Original code uses RCU lock to protect acpi_ioremaps list in the
acpi_os_read/write_memory() which will be called in apei_read/write().
apei_read/write() will be called in the interrupt from APEI comments.
Now replace RCU with acpi_ioremap_lock and the lock will be called in
the interrupt. So redefine it to spin lock.
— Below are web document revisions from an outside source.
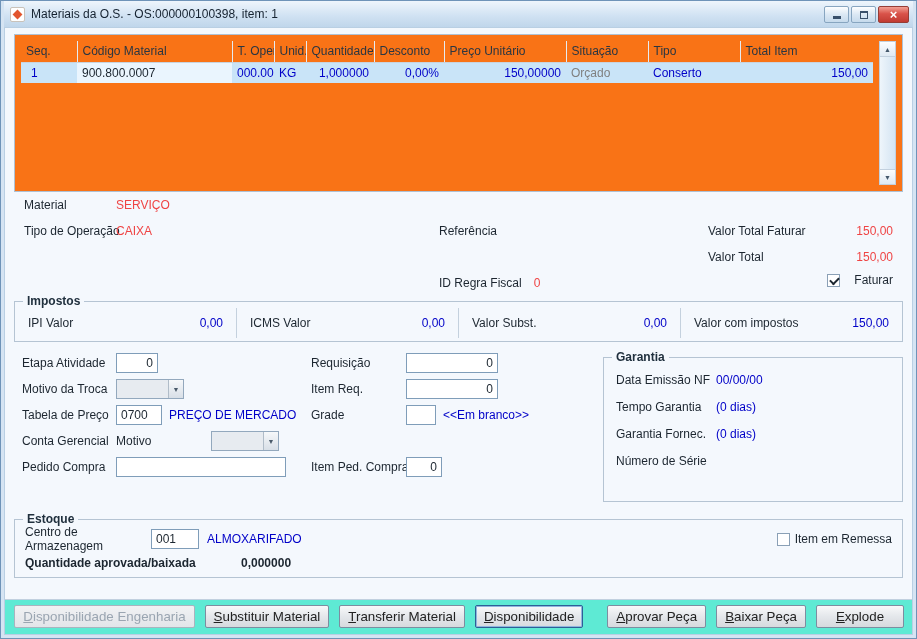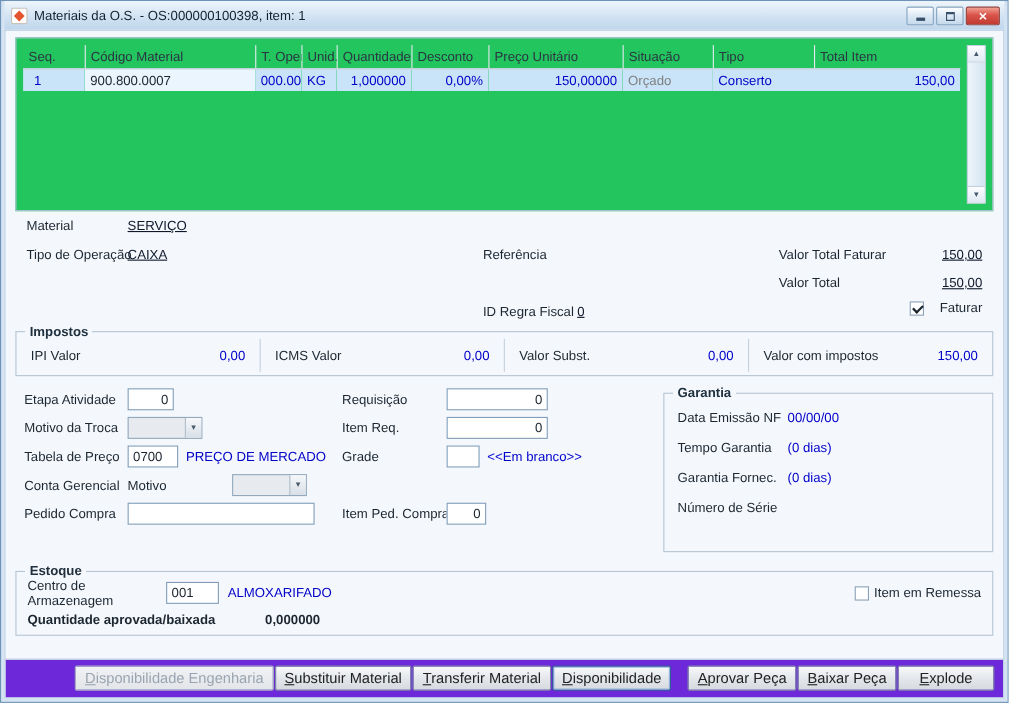"Seq." .grid-wrap { background: #22c55e -> #f97316 }
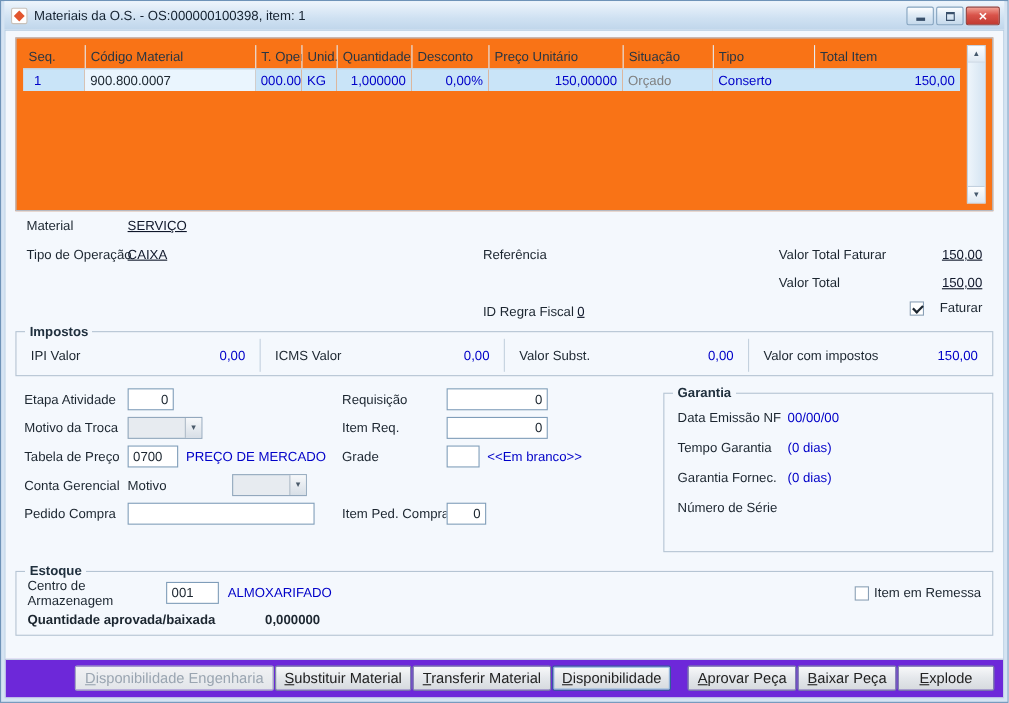"SERVIÇO" .details .val { color: #0f172a -> #ef4444; text-decoration: underline -> none }
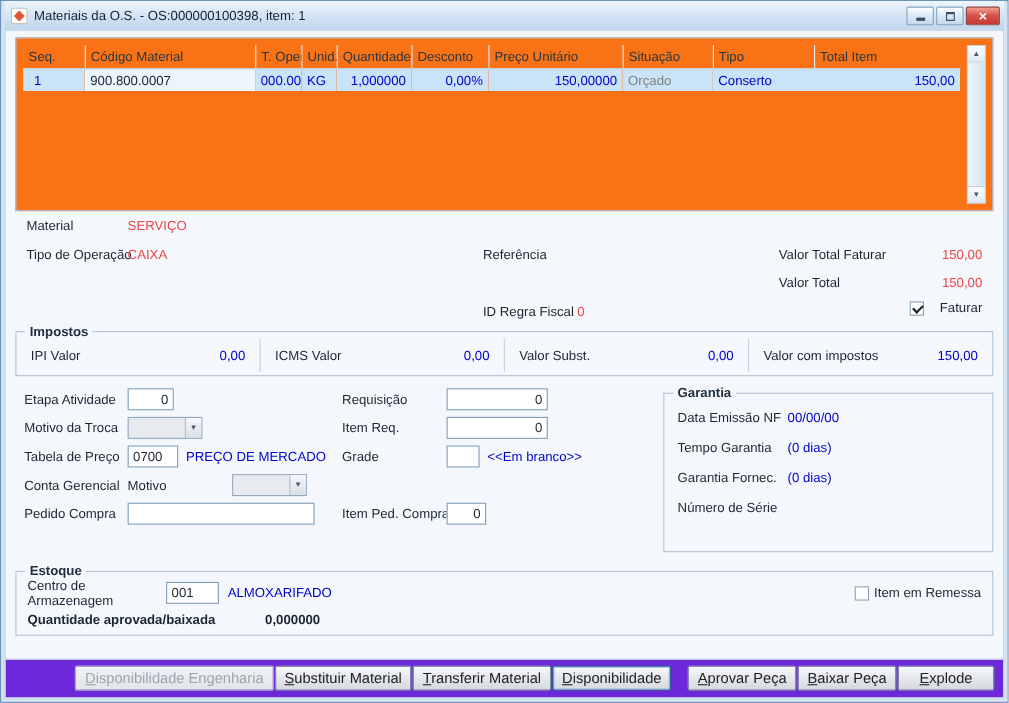"ID Regra Fiscal" .d-idr { gap: 3px -> 12px }
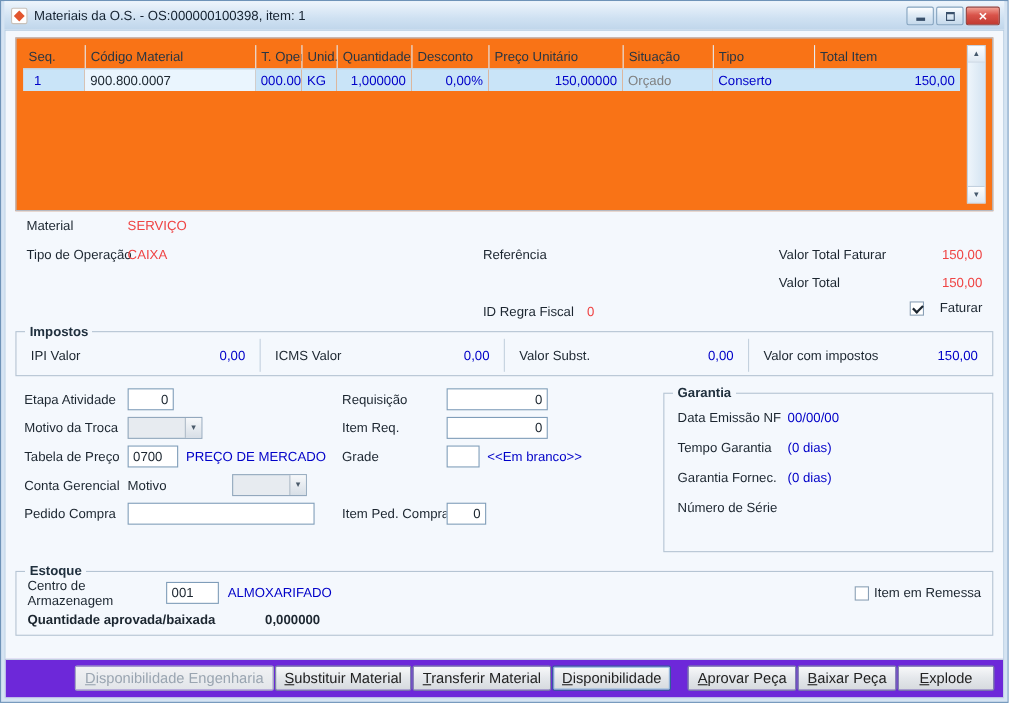"Disponibilidade Engenharia" .button-bar { background: #6d28d9 -> #5eead4; gap: 1px -> 10px }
From history,
acpi_ioremap_lock was spin lock before adding RCU support.
>
>> map = acpi_map_lookup(phys, size);
>> if (map) {
>> virt = map->virt + (phys - map->phys);
>> map->refcount++;
>> }
>> - mutex_unlock(&acpi_ioremap_lock);
>> + spin_unlock_irqrestore(&acpi_ioremap_lock, flags);
>> return virt;
>> }
>> EXPORT_SYMBOL_GPL(acpi_os_get_iomem);
>>
>> -/* Must be called with 'acpi_ioremap_lock' or RCU read lock held. */
>> +/* Must be called with 'acpi_ioremap_lock'. */
>> static struct acpi_ioremap *
>> acpi_map_lookup_virt(void __iomem *virt, acpi_size size)
>> {
>> struct acpi_ioremap *map;
>>
>> - list_for_each_entry_rcu(map, &acpi_ioremaps, list)
>> + list_for_each_entry(map, &acpi_ioremaps, list)
>> if (map->virt <= virt &&
>> virt + size <= map->virt + map->size)
>> return map;
>> -
>> return NULL;
>> }
>>
>> @@ -362,6 +362,7 @@ acpi_os_map_iomem(acpi_physical_address phys, acpi_size size)
>> void __iomem *virt;
>> acpi_physical_address pg_off;
>> acpi_size pg_sz;
>> + unsigned long flags;
>>
>> if (phys > ULONG_MAX) {
>> printk(KERN_ERR PREFIX "Cannot map memory that high\n");
>> @@ -371,7 +372,7 @@ acpi_os_map_iomem(acpi_physical_address phys, acpi_size size)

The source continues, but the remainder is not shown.